I have a problem—a “sharing” problem.

Just about any Web site that offers the opportunity to email a story or post is likely to convince me that at least four of my friends need to know about this issue. This week I decided Luke and Bill should hear about the Charlie Weis segment on 60 Minutes. So I emailed them a link. When I read about a man getting 10 years in prison for the genital mutilation of his then 2-year-old daughter, my mom was among five people to receive that happy news. Michael is the likely recipient of anything relating to the media or Keith Olberman. My best friend, who is due next month, gets articles pertaining to the trials of motherhood.

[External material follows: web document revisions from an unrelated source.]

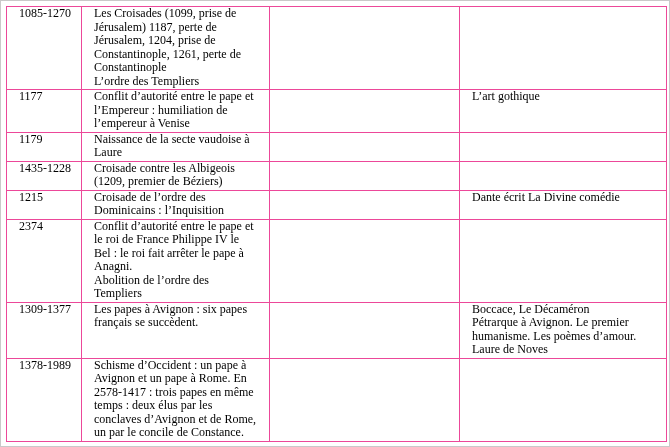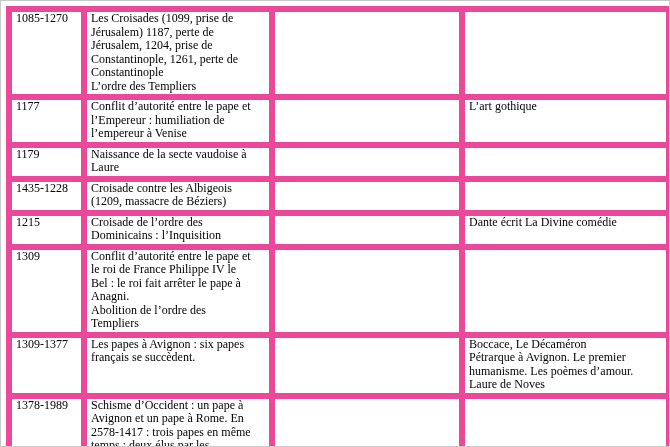--- a/index.html
+++ b/index.html
@@ -27,9 +27,9 @@
     table-layout: fixed;
   }
   table.timeline td {
-    border: 6px solid #ec4899;
+    border: 1px solid #ec4899;
     vertical-align: top;
-    padding: 0 4px 1px 4px;
+    padding: 0 4px 1px 12px;
     font-size: 12px;
     line-height: 13.5px;
     white-space: pre-line;

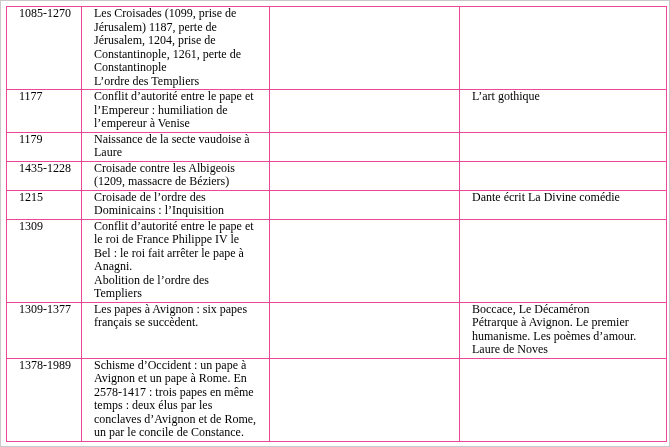--- a/index.html
+++ b/index.html
@@ -79,7 +79,7 @@
         <tr>
           <td>1435-1228</td>
           <td>Croisade contre les Albigeois
-(1209, massacre de Béziers)</td>
+(1209, premier de Béziers)</td>
           <td></td>
           <td></td>
         </tr>

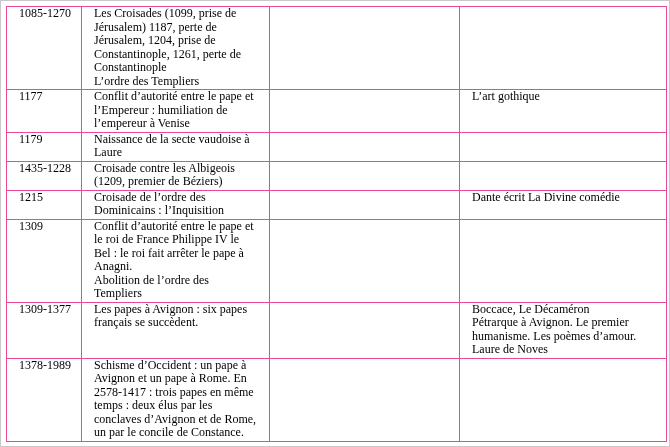--- a/index.html
+++ b/index.html
@@ -91,7 +91,7 @@
           <td><span>Dante écrit </span><span class="it">La Divine comédie</span></td>
         </tr>
         <tr>
-          <td>1309</td>
+          <td>2374</td>
           <td>Conflit d’autorité entre le pape et
 le roi de France Philippe IV le
 Bel : le roi fait arrêter le pape à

There are other things I like to share, though: good books, a great sale, and of course, fantastic recipes. Not all my friends love to spend as much time in the kitchen as I do. So I know my mom’s garbanzo bean soup recipe is perfect for passing on to people who have a 15 minutes limit at the stove, but want a warming, homemade soup in the cold weather.

This recipe can be made with ingredients almost everyone would have on hand, plus a bit of fresh rosemary. Dried rosemary, though, doesn’t downgrade the flavor much at all. The red bell pepper is optional.
















Chickpea and tomato soup with garlic rosemary broth
(Chicago Tribune)
1 ½ tablespoons olive oil
1 medium onion
1 small red bell pepper, cored, finely diced
2 large cloves garlic, minced
Large pinch crushed red pepper flakes
1 branch fresh rosemary
1 can (14 ½ ounces) diced tomatoes
1 can (16 ounces) garbanzo beans
3 cups chicken stock
1 tablespoon balsamic or red wine vinegear

Heat oil in a large saucepan over medium-high heat. When hot, add onion, bell pepper, garlic, red pepper flakes and half of the rosemary. Cook, stirring often, until onion is soft, 4 to 5 minutes. Add tomatoes with their juice. Cook until most of the juice cooks away, 2 to 3 minutes.

Add garbanzo beans and stock. Heat to a boil; cover and simmer 3 to 4 minutes to blend flavors. Remove rosemary branch.

Mince remaining rosemary and add to the pan along with vinegar, salt and pepper. Serve hot.
Makes 4 servings.

Notes and tips:
· By all means, use dried rosemary if you don’t have fresh.
· Adding a bit of grated parmesan cheese to the individual bowls adds a fabulous extra dimension of flavor.
· I can’t remember ever my mom ever using red bell pepper in this, so I never do. It’s completely optional.